19 October 2020
Members of the Global Alliance for Genomics in Health (GA4GH) Work Streams have the Search API V1 and the Task Execution Service (TES) API V1 for approval, commencing with a 30-day public comment period.
Developed by the Discovery Work Stream, the GA4GH Search API V1 provides a simple, uniform mechanism to publish, discover, query, and analyze biomedical data, any “rectangular” data that fits into rows and columns. The API is composed of two principal components: a “tables” API that exposes structured tabular data, and a “query” API that supports SQL queries over data. It is intentionally general-purpose and minimal. It does not prescribe a particular backend implementation or a data model, and supports federation by design. Public implementations or deployments of the Search API have been set up to expose data from the MSSNG database, a subset of the dbGAP GECCO database (which contains data collected by the Genetics & Epidemiology of Colorectal Cancer Consortium), and the Canadian COVID Cloud portal.

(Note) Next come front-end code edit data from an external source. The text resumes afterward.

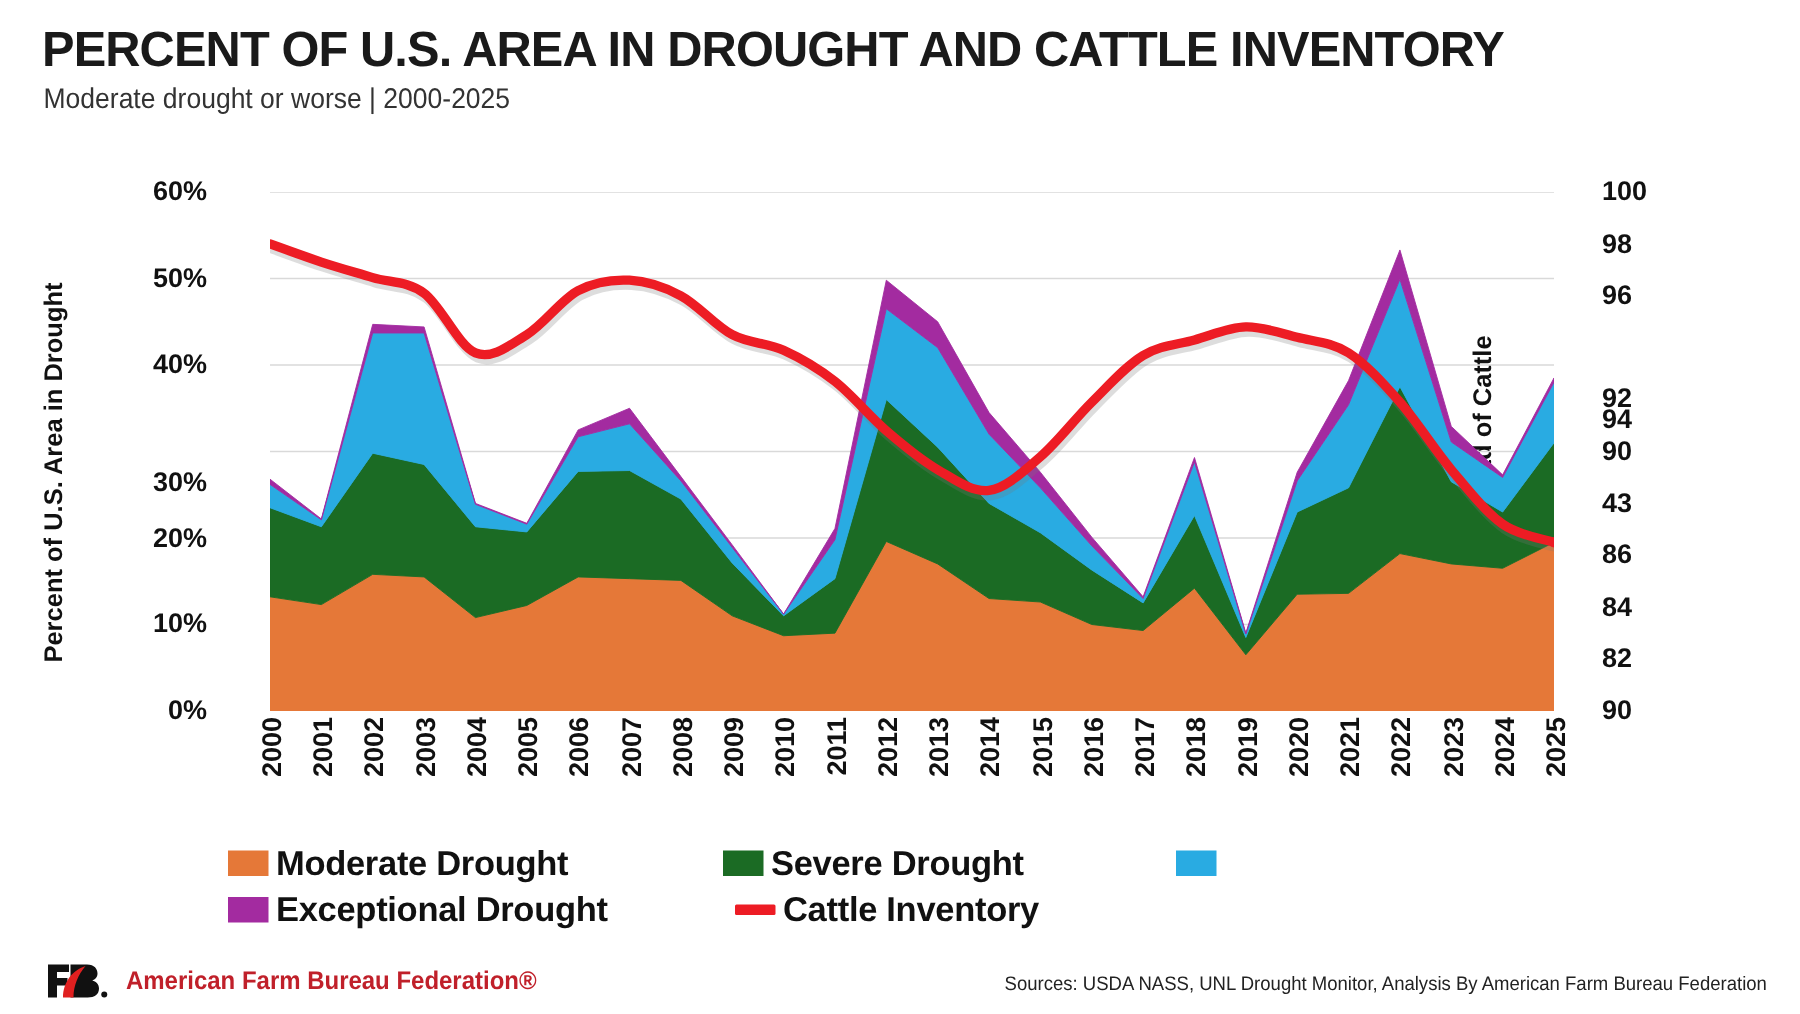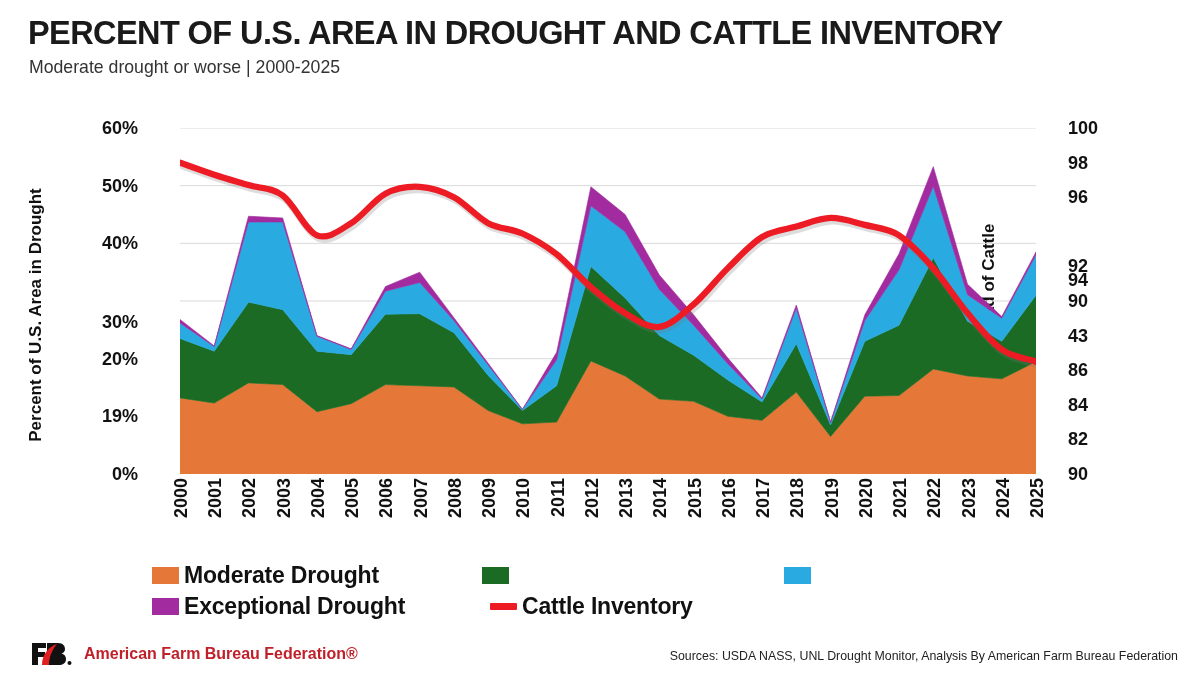--- a/index.html
+++ b/index.html
@@ -115,7 +115,7 @@
 
   <div id="ytick-left-col">
       <div class="ytick-left" style="top: 474px;">0%</div>
-      <div class="ytick-left" style="top: 416.333px;">19%</div>
+      <div class="ytick-left" style="top: 416.333px;">10%</div>
       <div class="ytick-left" style="top: 358.667px;">20%</div>
       <div class="ytick-left" style="top: 289px; margin-top: 33px;">30%</div>
       <div class="ytick-left" style="top: 243.333px;">40%</div>

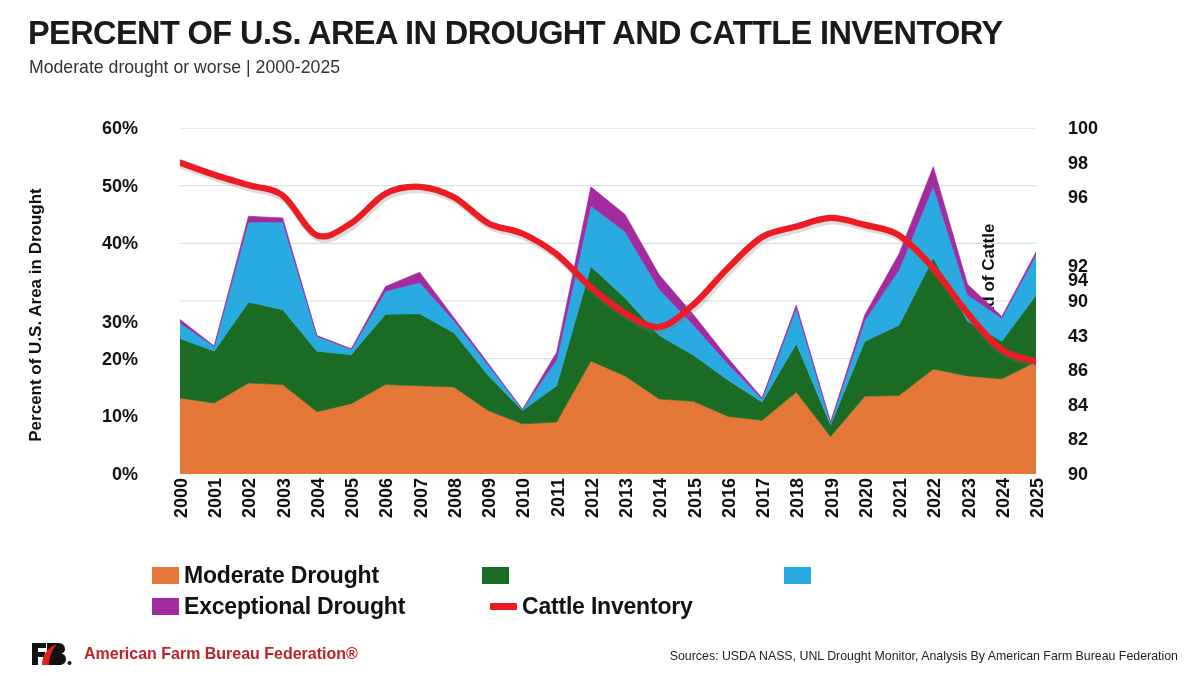--- a/index.html
+++ b/index.html
@@ -249,6 +249,7 @@
         </div>
         <div class="legend-item" style="position: absolute; left: 330px;">
           <div class="legend-swatch" style="background: rgb(27, 107, 36);"></div>
+          <div class="legend-label">Severe Drought</div>
         </div>
         <div class="legend-item" style="position: absolute; left: 632px;">
           <div class="legend-swatch" style="background: rgb(41, 171, 226);"></div>

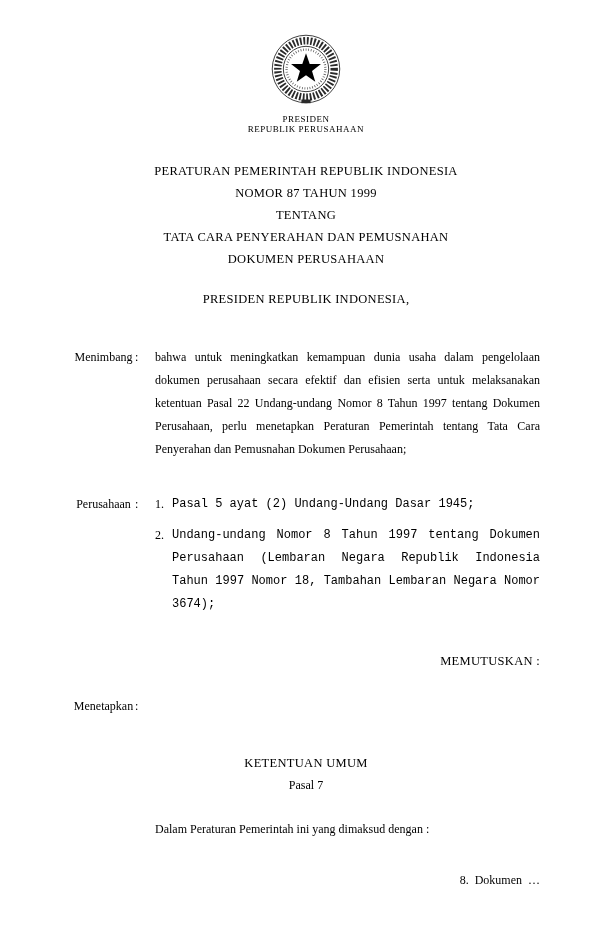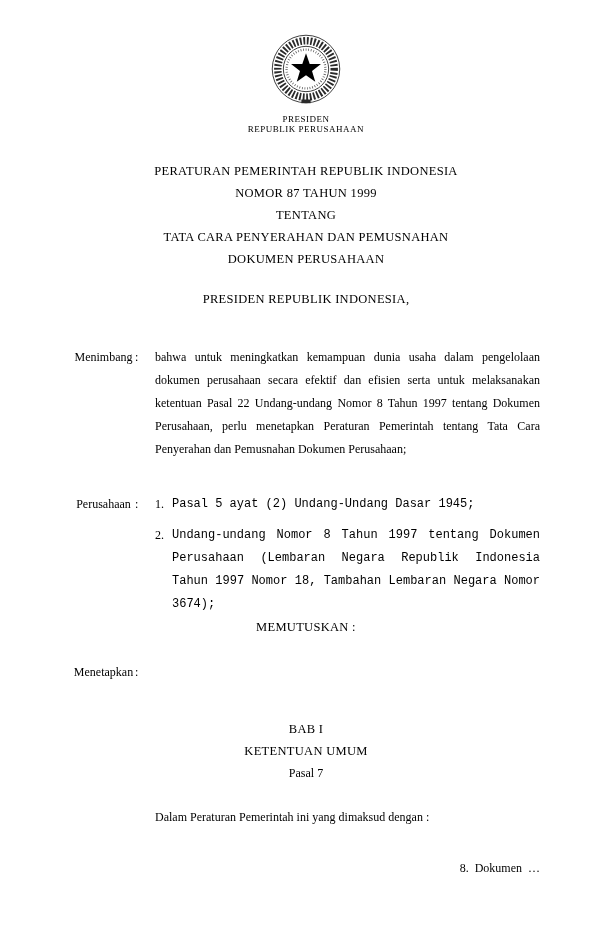--- a/index.html
+++ b/index.html
@@ -46,7 +46,7 @@
   .item-num { width: 17px; flex: 0 0 17px; line-height: 23px; }
   .item-text { flex: 1 1 auto; line-height: 23px; font-family: Liberation Mono, monospace; }
 
-  .decision-heading { text-align: center; font-size: 12.5px; line-height: 23px; letter-spacing: 0.3px; }
+  .decision-heading { margin-top: 34px; text-align: right; font-size: 12.5px; line-height: 23px; letter-spacing: 0.3px; }
 
   .chapter { margin-top: 34px; text-align: center; }
   .chapter-line { font-size: 12.5px; line-height: 22px; letter-spacing: 0.3px; }

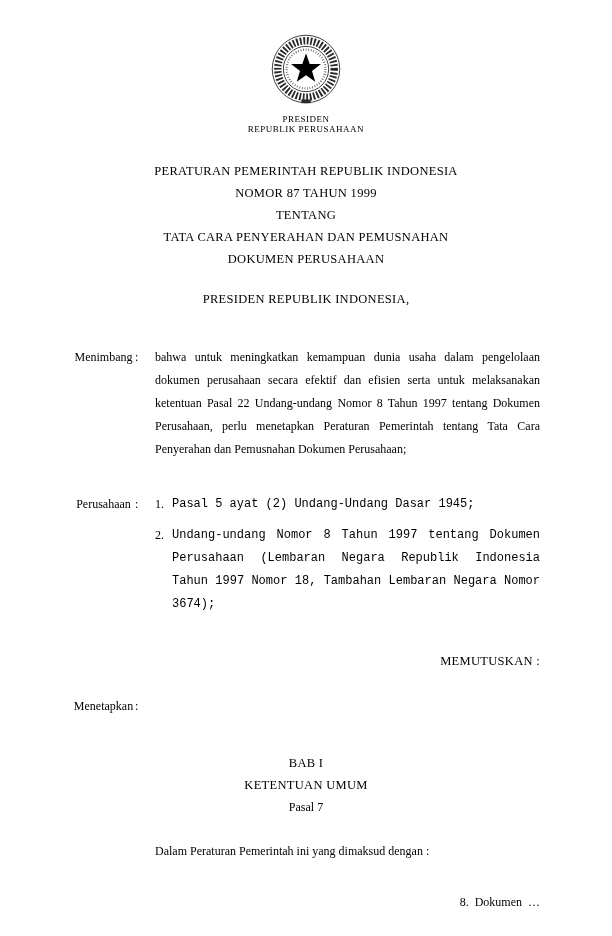--- a/index.html
+++ b/index.html
@@ -117,7 +117,6 @@
     </div>
 
     <div class="chapter">
-      <div class="chapter-line">BAB I</div>
       <div class="chapter-line">KETENTUAN UMUM</div>
       <div class="chapter-pasal">Pasal 7</div>
     </div>

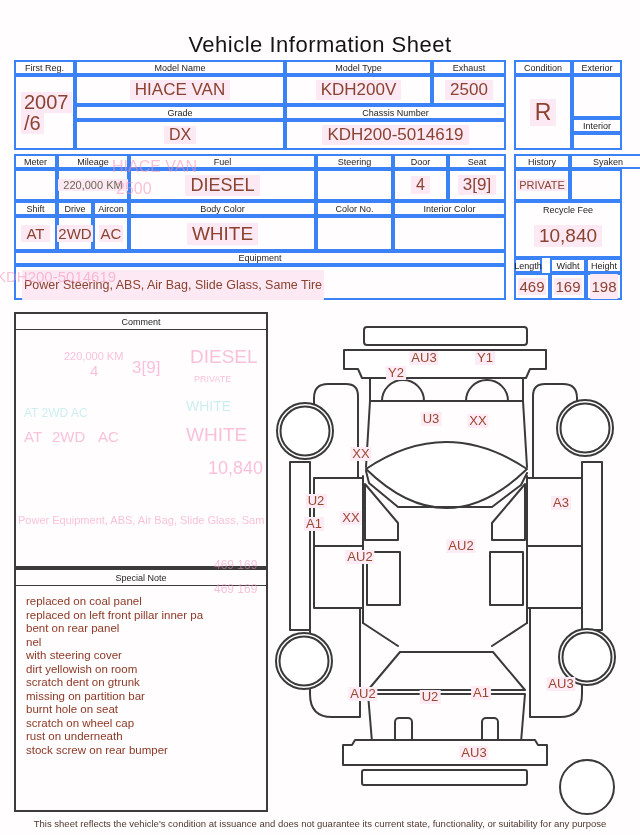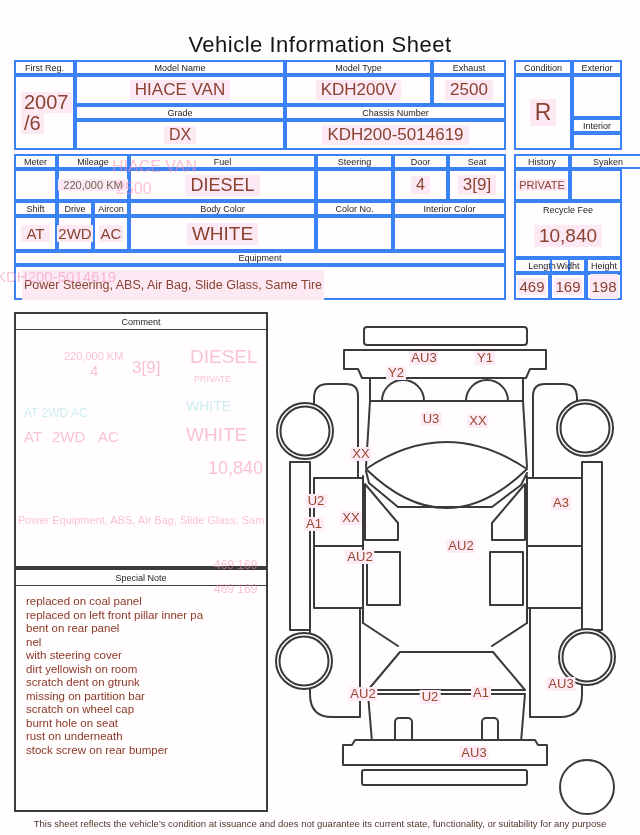--- a/index.html
+++ b/index.html
@@ -129,7 +129,7 @@
   <div class="cell val" style="left:514px;top:216px;width:108px;height:42px;border-top:none;font-size:19px">
       <span class="hl">10,840</span>
     </div>
-  <div class="cell hdr" style="left:514px;top:258px;width:56px;height:15px">Length</div>
+  <div class="cell hdr" style="left:514px;top:258px;width:28px;height:15px">Length</div>
   <div class="cell hdr" style="left:550px;top:258px;width:36px;height:15px">Widht</div>
   <div class="cell hdr" style="left:586px;top:258px;width:36px;height:15px">Height</div>
   <div class="cell val" style="left:514px;top:273px;width:36px;height:27px;font-size:15px">

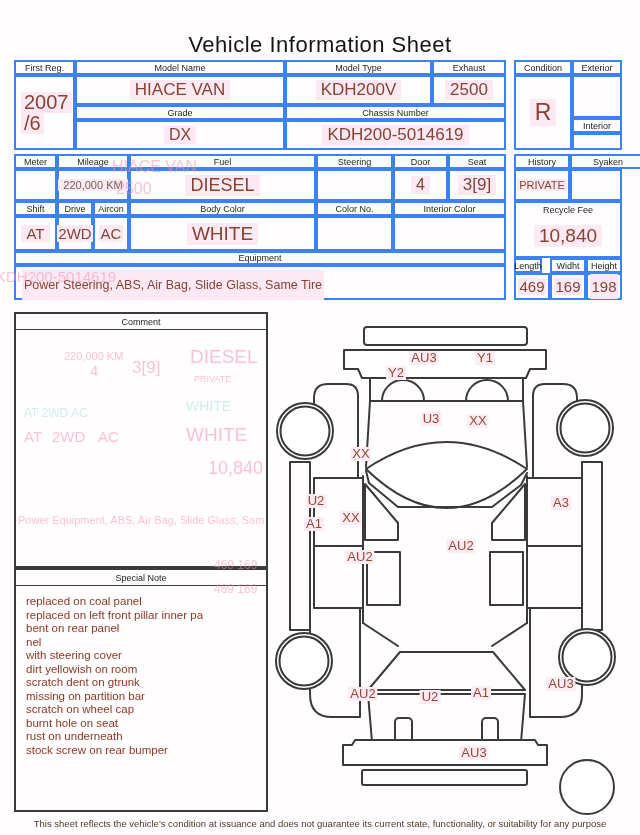--- a/index.html
+++ b/index.html
@@ -157,8 +157,8 @@
         <div>dirt yellowish on room</div>
         <div>scratch dent on gtrunk</div>
         <div>missing on partition bar</div>
+        <div>burnt hole on seat</div>
         <div>scratch on wheel cap</div>
-        <div>burnt hole on seat</div>
         <div>rust on underneath</div>
         <div>stock screw  on rear bumper</div>
       </div>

Developed by the Cloud Work Stream, the TES API V1 provides a standardized API for requesting asynchronous batch jobs. Under the hood, the API may wrap other batch compute systems, such as SLURM or AWS batch. The user provides a description of the task, including manifests of input and output files, as well as a container image name and command line. The TES server then manages the deployment, scheduling, running and cleanup of the job while providing status and logging information through the API. Implementations or deployments of the TES API have been set up at the Broad Institute, EMBL’s European Bioinformatics Institute (EMBL-EBI), and Oregon Health Sciences University (OHSU).